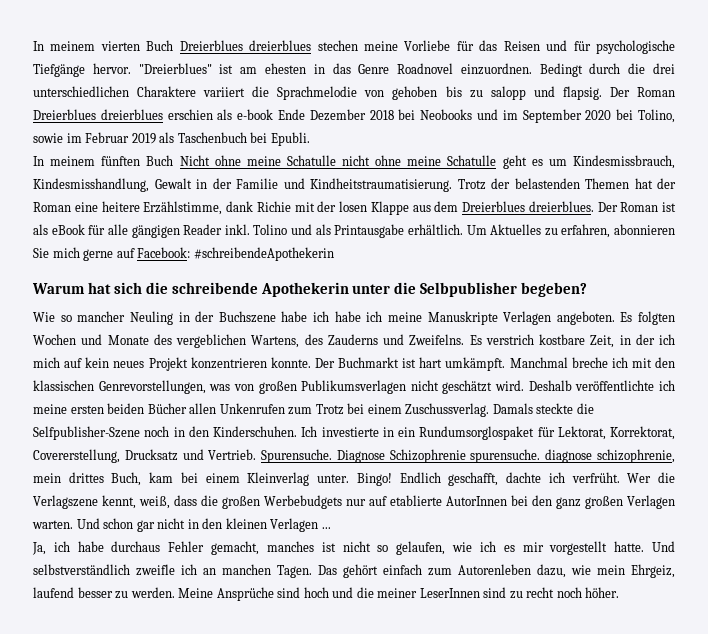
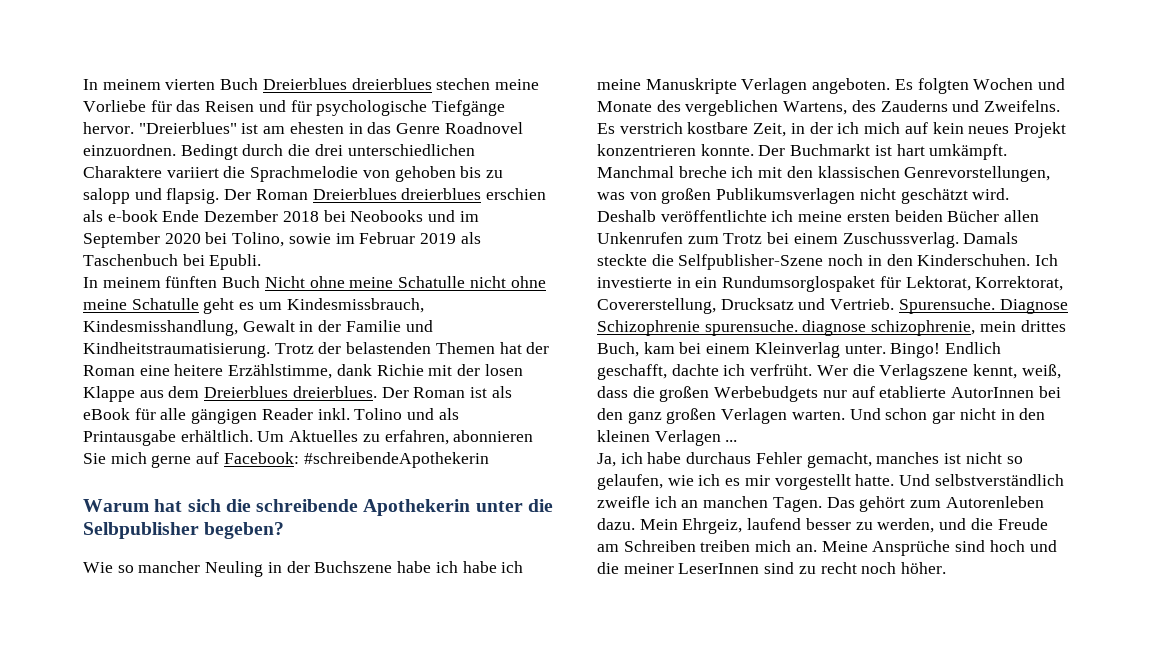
- Das gehört einfach zum Autorenleben dazu, wie mein Ehrgeiz, laufend besser zu werden.
+ Das gehört zum Autorenleben dazu. Mein Ehrgeiz, laufend besser zu werden, und die Freude am Schreiben treiben mich an.

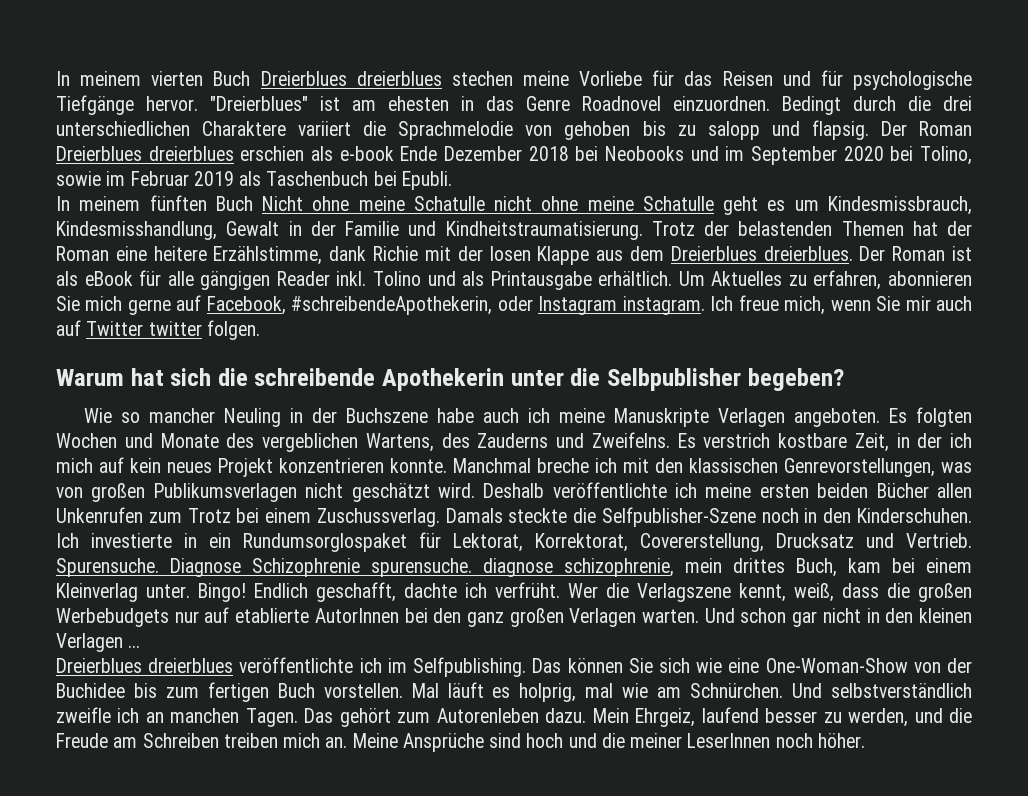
- Um Aktuelles zu erfahren, abonnieren Sie mich gerne auf Facebook: #schreibendeApothekerin
+ Um Aktuelles zu erfahren, abonnieren Sie mich gerne auf Facebook, #schreibendeApothekerin, oder Instagram instagram. Ich freue mich, wenn Sie mir auch auf Twitter twitter folgen.
- Wie so mancher Neuling in der Buchszene habe ich habe ich meine Manuskripte Verlagen angeboten.
+ Wie so mancher Neuling in der Buchszene habe auch ich meine Manuskripte Verlagen angeboten.
- Der Buchmarkt ist hart umkämpft.
- Ja, ich habe durchaus Fehler gemacht, manches ist nicht so gelaufen, wie ich es mir vorgestellt hatte.
+ Dreierblues dreierblues veröffentlichte ich im Selfpublishing. Das können Sie sich wie eine One-Woman-Show von der Buchidee bis zum fertigen Buch vorstellen. Mal läuft es holprig, mal wie am Schnürchen.
- Meine Ansprüche sind hoch und die meiner LeserInnen sind zu recht noch höher.
+ Meine Ansprüche sind hoch und die meiner LeserInnen noch höher.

***

• _TASK BRIEF_:
Show each line of the material where the word "Facebook" occurs.

• _ANSWER FOR THIS EXERCISE_:
- Um Aktuelles zu erfahren, abonnieren Sie mich gerne auf Facebook: #schreibendeApothekerin
+ Um Aktuelles zu erfahren, abonnieren Sie mich gerne auf Facebook, #schreibendeApothekerin, oder Instagram instagram. Ich freue mich, wenn Sie mir auch auf Twitter twitter folgen.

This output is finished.